AudioLM (Borsos, Marinier, Vincent et al., Google, AudioLM: a Language Modeling Approach to Audio Generation, IEEE TASLP 2023) introduced hierarchical token modelling for audio, splitting generation into a slow semantic stream that captures linguistic and prosodic content and a fast acoustic stream that captures fine waveform detail. This factorisation solves the long-standing tension in audio LMs between coherence and fidelity.

Two token streams.

1. Semantic tokens are obtained by running 16 kHz audio through a self-supervised speech model (w2v-BERT XL) and k-means clustering ($K = 1024$) the 7-th-layer activations at 25 Hz. These tokens correlate strongly with phonetic and prosodic content but lose speaker identity and recording acoustics.

2. Acoustic tokens come from SoundStream, a neural codec at 50 Hz with 12-level residual vector quantisation (each level 1024 entries). They preserve full waveform detail including speaker timbre and room acoustics.

Three-stage hierarchical model. Three separate decoder-only Transformers are trained:

• Stage 1: Semantic modelling. Plain autoregressive next-token prediction over the semantic stream:

  $$p(s_{1:T_s}) = \prod_t p(s_t \mid s_{\lt t}).$$

  This stage learns what to say: phonemes, words, sentence-level structure.

• Stage 2: Coarse acoustic modelling. Conditioned on the full semantic sequence, predict the first 4 of 12 acoustic codebooks autoregressively:

  $$p(a^{1:4}_{1:T_a} \mid s_{1:T_s}) = \prod_t \prod_{j=1}^{4} p(a^j_t \mid a^{1:4}_{\lt t}, a^{1:j-1}_t, s_{1:T_s}).$$

  This captures speaker identity and prosody.

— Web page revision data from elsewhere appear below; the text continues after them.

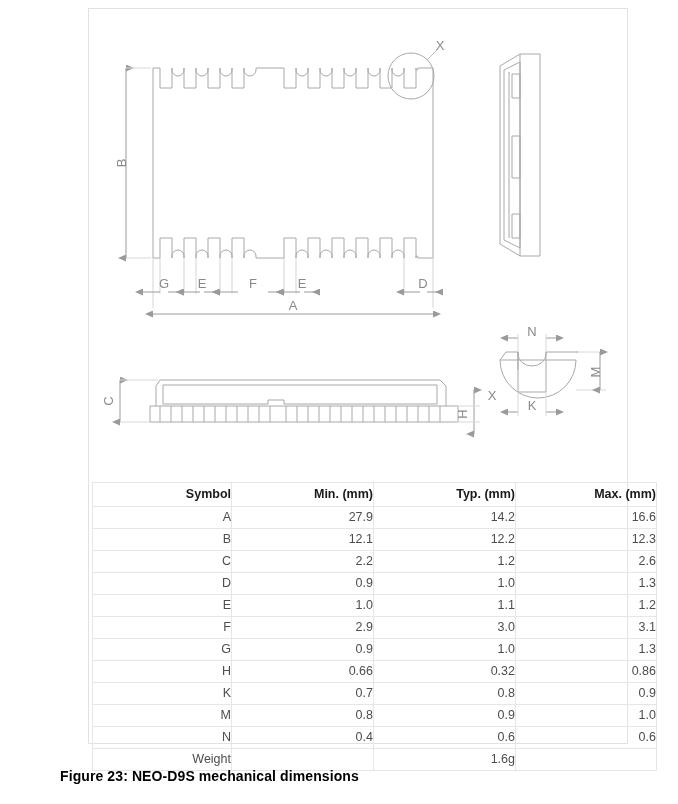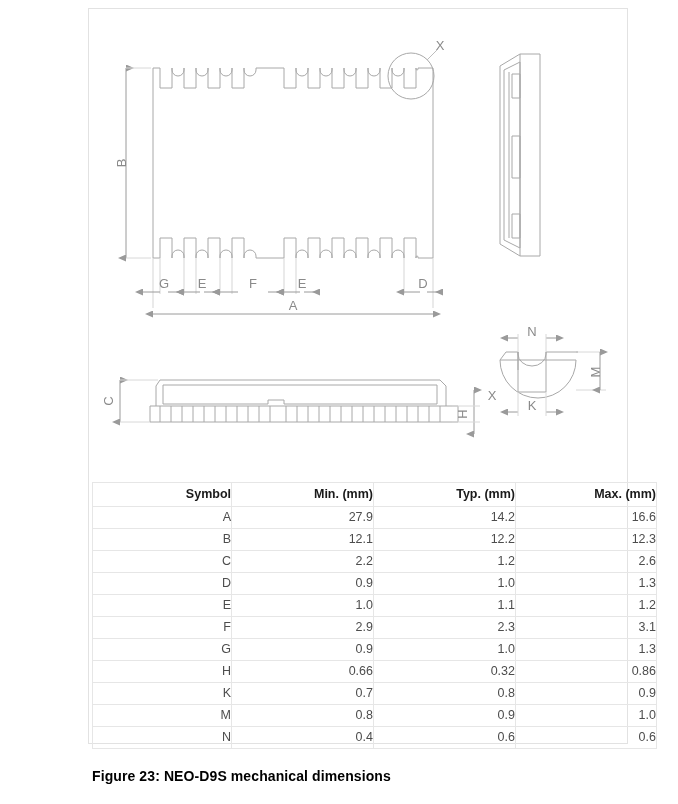--- a/index.html
+++ b/index.html
@@ -66,21 +66,21 @@
   .dim-table tr th:first-child{
     border-left:1px solid #e6e6e6;
   }
   .col-sym{width:132px;}
   .col-min{width:135px;}
   .col-typ{width:135px;}
   .col-max{width:134px;}
 
   .caption{
     position:absolute;
-    left:92px;top:768px;
+    left:60px;top:768px;
     font-family:"Liberation Sans", sans-serif;
     font-size:14px;
     font-weight:bold;
     color:#000000;
     letter-spacing:0.1px;
     white-space:nowrap;
   }
 </style>
 </head>
 <body>
@@ -377,21 +377,21 @@
     </tr>
     <tr>
       <td>E</td>
       <td>1.0</td>
       <td>1.1</td>
       <td>1.2</td>
     </tr>
     <tr>
       <td>F</td>
       <td>2.9</td>
-      <td>2.3</td>
+      <td>3.0</td>
       <td>3.1</td>
     </tr>
     <tr>
       <td>G</td>
       <td>0.9</td>
       <td>1.0</td>
       <td>1.3</td>
     </tr>
     <tr>
       <td>H</td>
@@ -410,16 +410,22 @@
       <td>0.8</td>
       <td>0.9</td>
       <td>1.0</td>
     </tr>
     <tr>
       <td>N</td>
       <td>0.4</td>
       <td>0.6</td>
       <td>0.6</td>
     </tr>
+    <tr>
+      <td>Weight</td>
+      <td></td>
+      <td>1.6g</td>
+      <td></td>
+    </tr>
   </tbody>
 </table>
 
 <div class="caption">Figure 23: NEO-D9S mechanical dimensions</div>
 
 </body></html>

• Stage 3: Fine acoustic modelling. Conditioned on the coarse codebooks, predict the remaining 8 codebooks (5-12). This stage is local, fine codes mostly depend on coarse codes at the same and nearby timesteps, so the model can use a small context window.

Each Transformer is trained with the standard cross-entropy next-token loss and uses delayed pattern interleaving to keep sequence lengths tractable.

Inference. Generation starts with a prompt: a short audio clip is tokenised into semantic and acoustic tokens, the semantic Transformer continues the semantic stream, the coarse model fleshes it out with speaker-consistent acoustic codes, and the fine model adds high-frequency detail. Detokenisation through SoundStream yields 16 kHz waveform.

Capabilities. AudioLM can continue piano improvisations for 30 seconds with stylistic and rhythmic coherence, and continue speech preserving speaker identity, accent, recording acoustics, and prosody, without any text supervision. This textless paradigm proved that language modelling on appropriate discrete units works for arbitrary audio.

Successors. MusicLM (Agostinelli et al., 2023) added MuLan text-conditioning for text-to-music. SingSong generates vocal accompaniment. SPEAR-TTS combined AudioLM with text supervision. VALL-E simplified the hierarchy to two stages by using EnCodec directly. MusicGen further compressed to a single stage using delayed-codebook interleaving.